In the program Sliding was also referred to as a being perceived as a “series of postcards.” A postcard being a “condensed idea of the history of a particular moment in time” Ms. Vachon said. Given that nobody sends postcards anymore, I’m not quite sure what to make of that statement either. But it’s a good thing that the performance itself was made up of different types of statements. Statements that didn’t involve words, because I was fairly confident I knew what to make of that.

As the proverbial curtain lifted (because there wasn’t any curtain) there was some sort of screen above a low riser that was center stage but towards the back. At the front of the stage in either corner was an overhead projector (now that I think about it some, maybe Ms. Vachon just likes things that have become obsolete due to newer technology).

Ms. Vachon and Ms. Morales kind of peek their heads out from the bottom of the screen, not in a cute or coy way like Betty Boop.
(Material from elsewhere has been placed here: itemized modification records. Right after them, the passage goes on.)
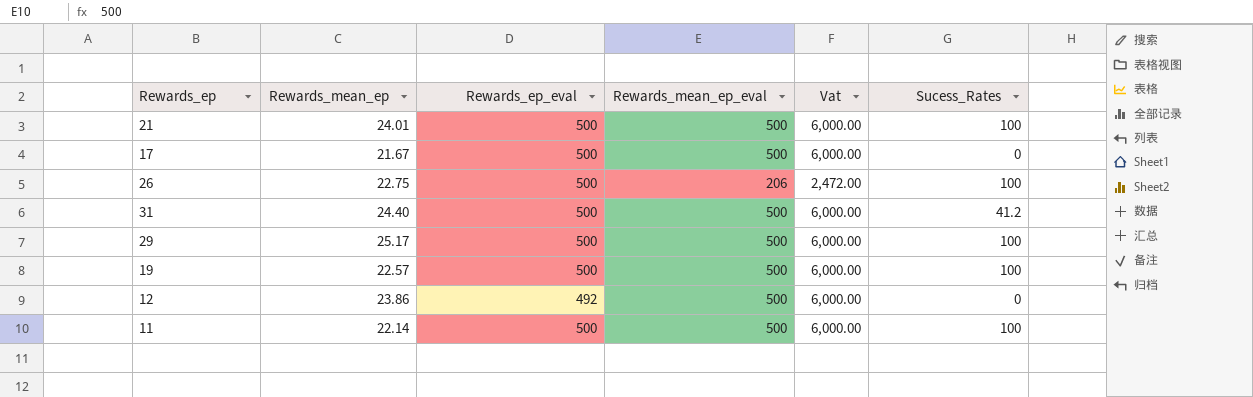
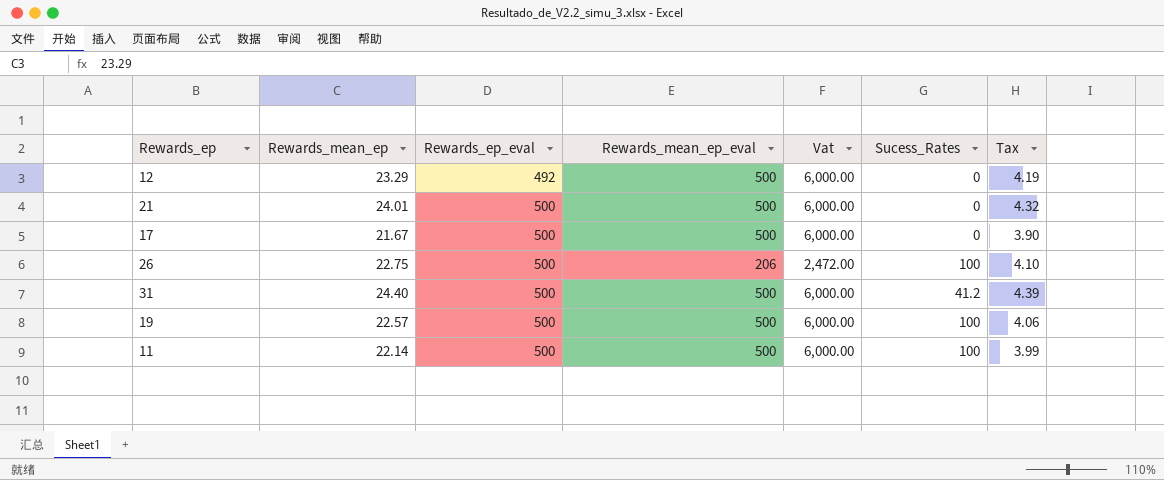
row order: none -> Rewards_ep_eval ascending
column Tax | formula: none -> [Rewards_mean_ep] * 0.18
row 29: 25.17 | 500 | 500 | 6,000.00 | 100 -> none
12 | Rewards_mean_ep: 23.86 -> 23.29
21 | Sucess_Rates: 100 -> 0

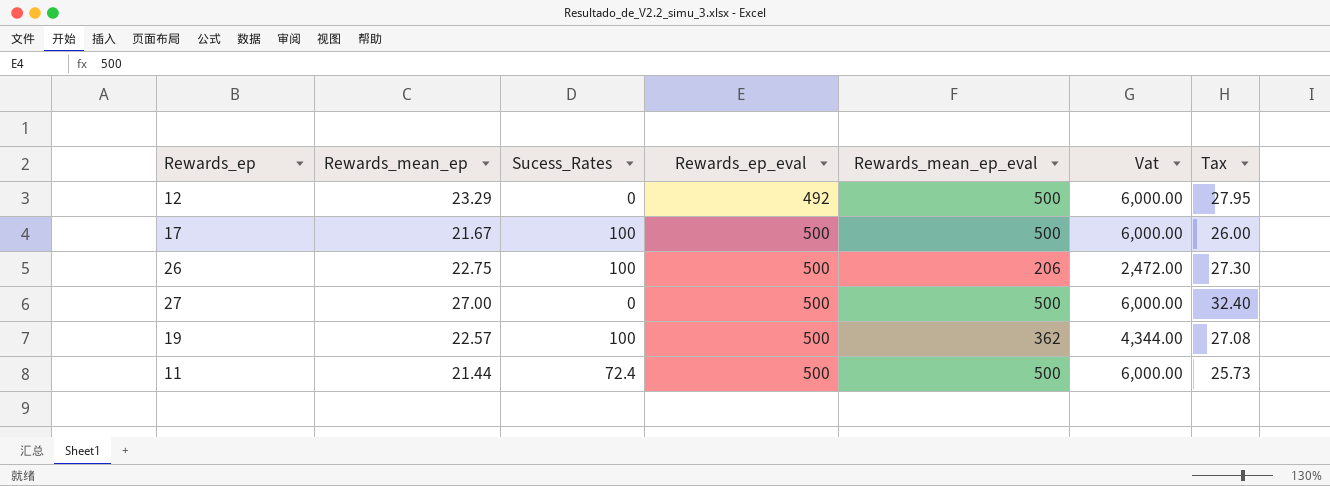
column Sucess_Rates | position: 6 -> 3
column Tax | formula: [Rewards_mean_ep] * 0.18 -> [Rewards_mean_ep] * 1.2
row 21: 24.01 | 500 | 500 | 6,000.00 | 0 | 4.32 -> none
row 31: 24.40 | 500 | 500 | 6,000.00 | 41.2 | 4.39 -> none
17 | Sucess_Rates: 0 -> 100
row 27: none -> 27.00 | 0 | 500 | 500 | 6,000.00 | 32.40
19 | Rewards_mean_ep_eval: 500 -> 362
19 | Vat: 6,000.00 -> 4,344.00
11 | Rewards_mean_ep: 22.14 -> 21.44
11 | Sucess_Rates: 100 -> 72.4

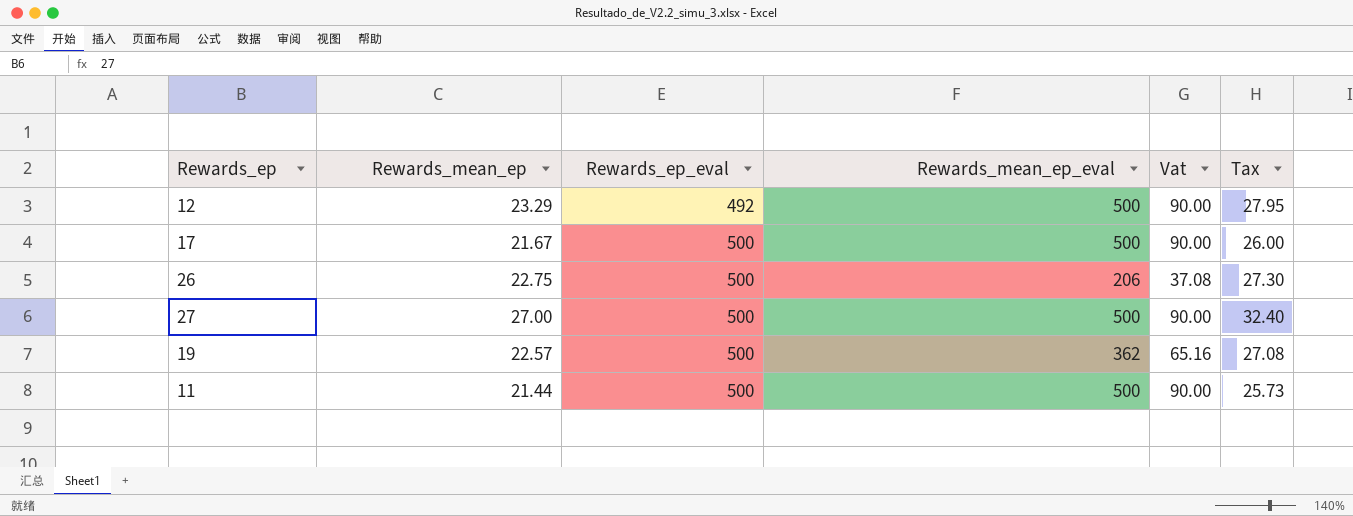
column Sucess_Rates | position: 3 -> none
column Vat | formula: [Rewards_mean_ep_eval] * 12 -> [Rewards_mean_ep_eval] * 0.18

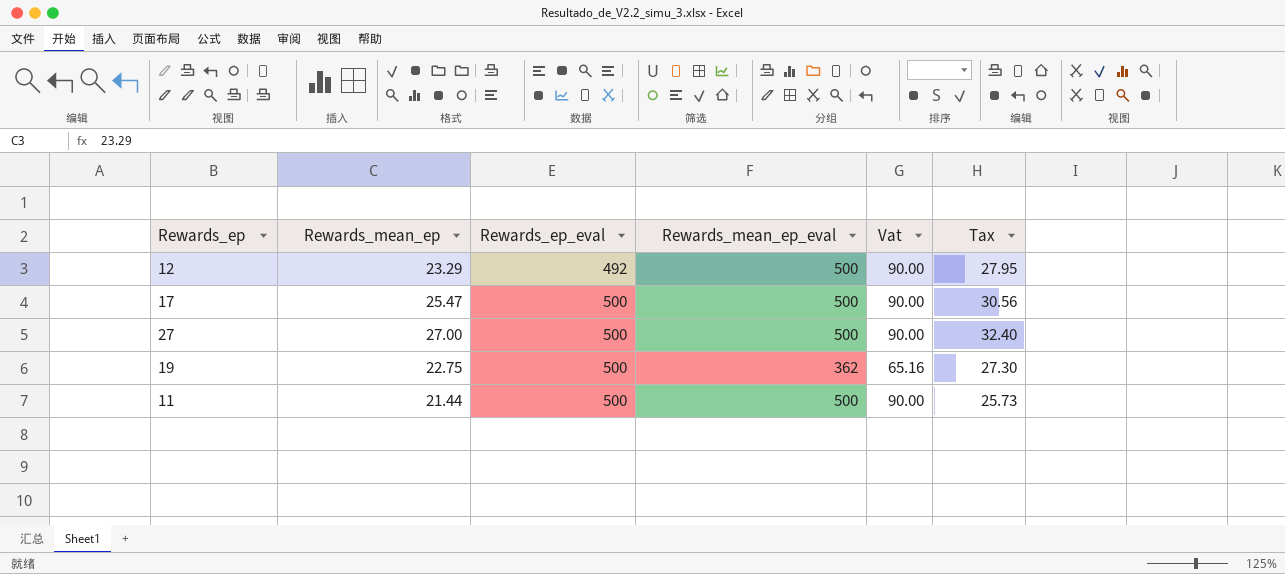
row 26: 22.75 | 500 | 206 | 37.08 | 27.30 -> none
17 | Rewards_mean_ep: 21.67 -> 25.47
17 | Tax: 26.00 -> 30.56
19 | Rewards_mean_ep: 22.57 -> 22.75
19 | Tax: 27.08 -> 27.30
More in an experimental way of testing what’s out there, kind of how a new born (and blind) animal checks out the world. Eventually the rest of their bodies flop on stage and it becomes a proper dance performance.

Both Ms. Vachon and Ms. Morales were wearing what I at first thought were black unitards and black stockings, but as I was able to get a better look at things, I changed my mind and noted that they were wearing black socks but then realized it was in fact just the shadows, and what I had thought was a unitard was shorts and a top. So while Patricia Eggerickx costume design might not have been the most original, Marc Lhommel’s lighting design was particularly intriguing if it caused me to get confused about the costumes.
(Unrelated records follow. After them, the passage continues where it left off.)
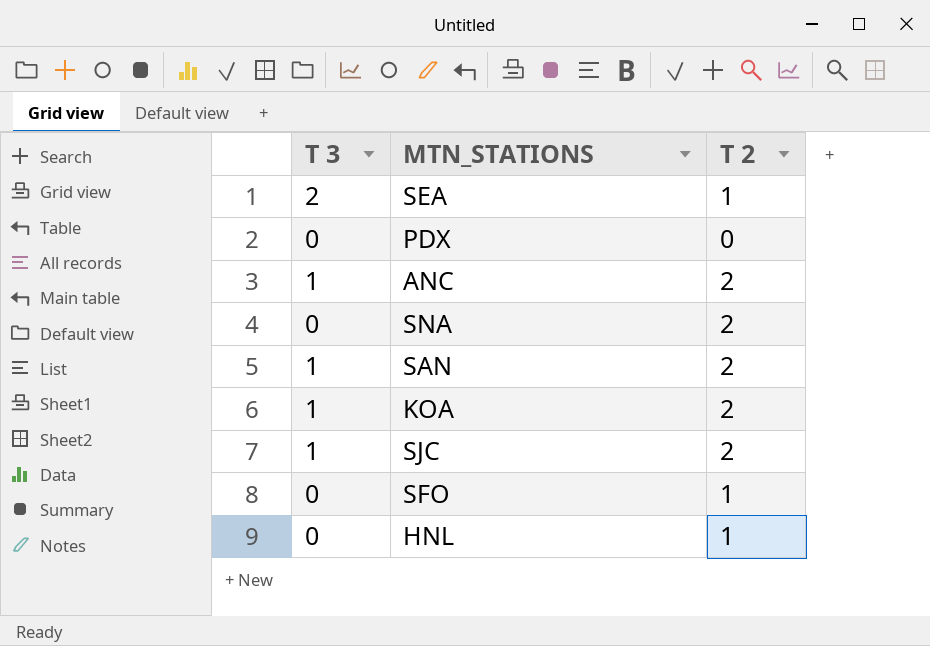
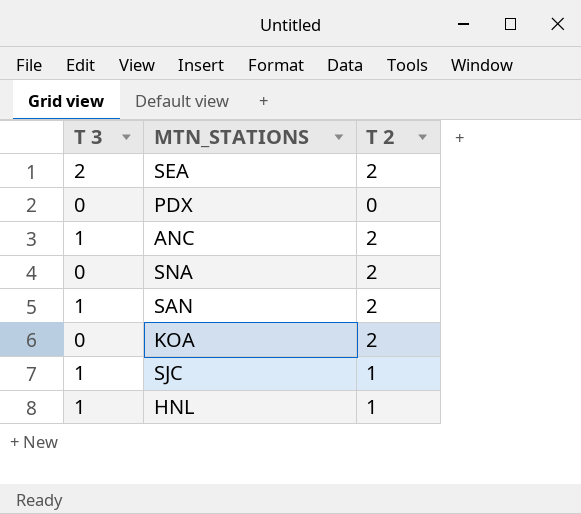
row SFO: 0 | 1 -> none
SEA | T 2: 1 -> 2
KOA | T 3: 1 -> 0
SJC | T 2: 2 -> 1
HNL | T 3: 0 -> 1

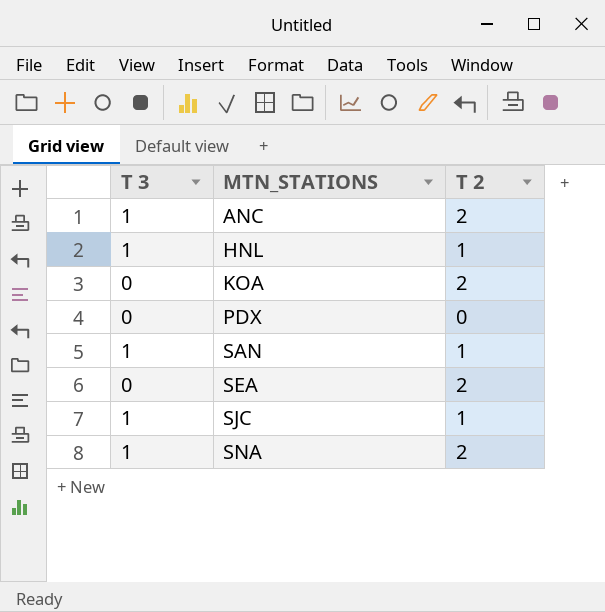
row order: none -> MTN_STATIONS ascending
SAN | T 2: 2 -> 1
SEA | T 3: 2 -> 0
SNA | T 3: 0 -> 1

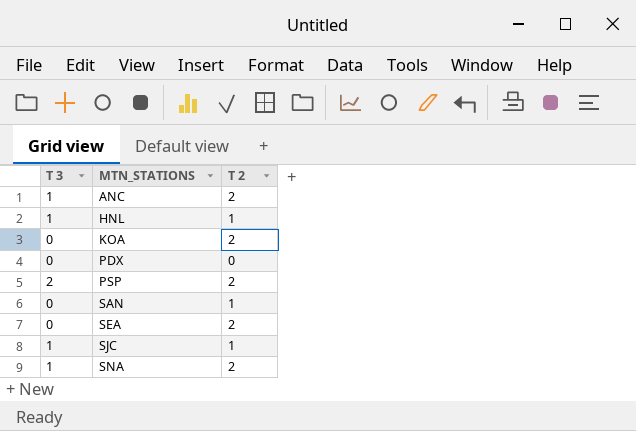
row PSP: none -> 2 | 2
SAN | T 3: 1 -> 0

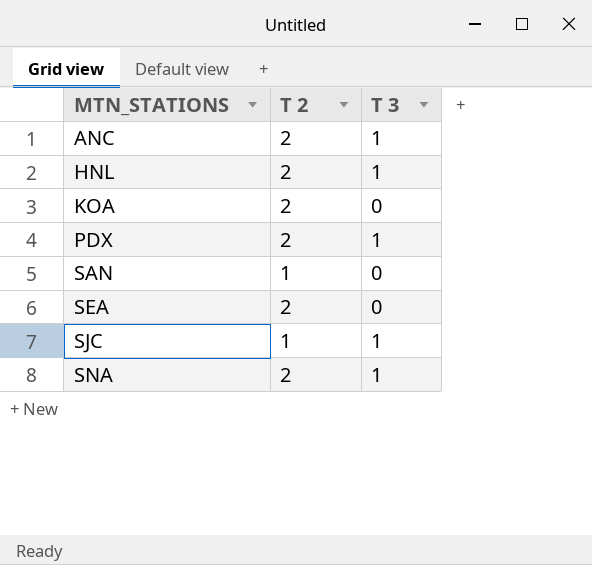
column T 3 | position: 1 -> 3
row PSP: 2 | 2 -> none
HNL | T 2: 1 -> 2
PDX | T 2: 0 -> 2
PDX | T 3: 0 -> 1

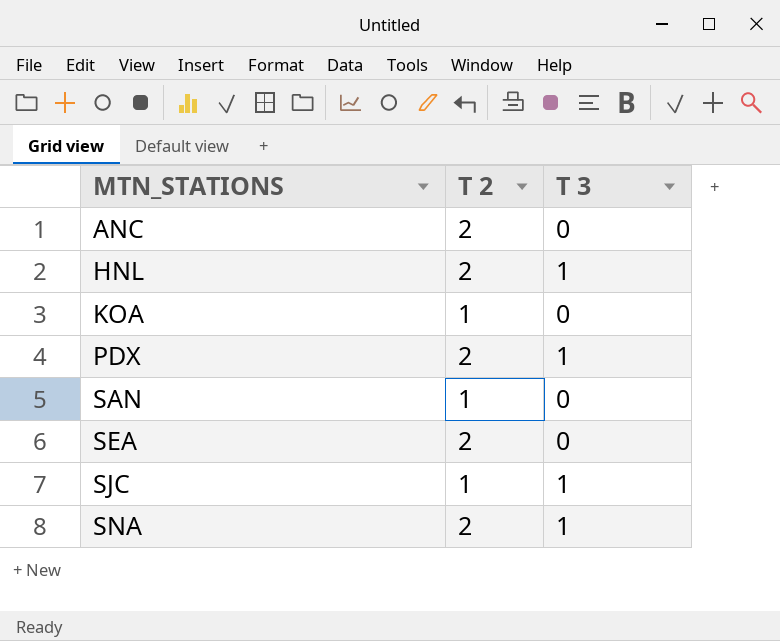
ANC | T 3: 1 -> 0
KOA | T 2: 2 -> 1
There’s nothing particularly striking about the movements both dancers did. But at the same time they weren’t banal either. More like they were movements well done, without any flash or glitz. At one point I wrote down that it looked like it was done in a “Concordia University” style. But I quickly wrote down after that “what is Concordia University style?” As if I would be able to identify and then explain how the dancers and choreographers trained at Concordia moved differently than those at say UQAM or elsewhere. That’s just me being pretentious while hte lights are down.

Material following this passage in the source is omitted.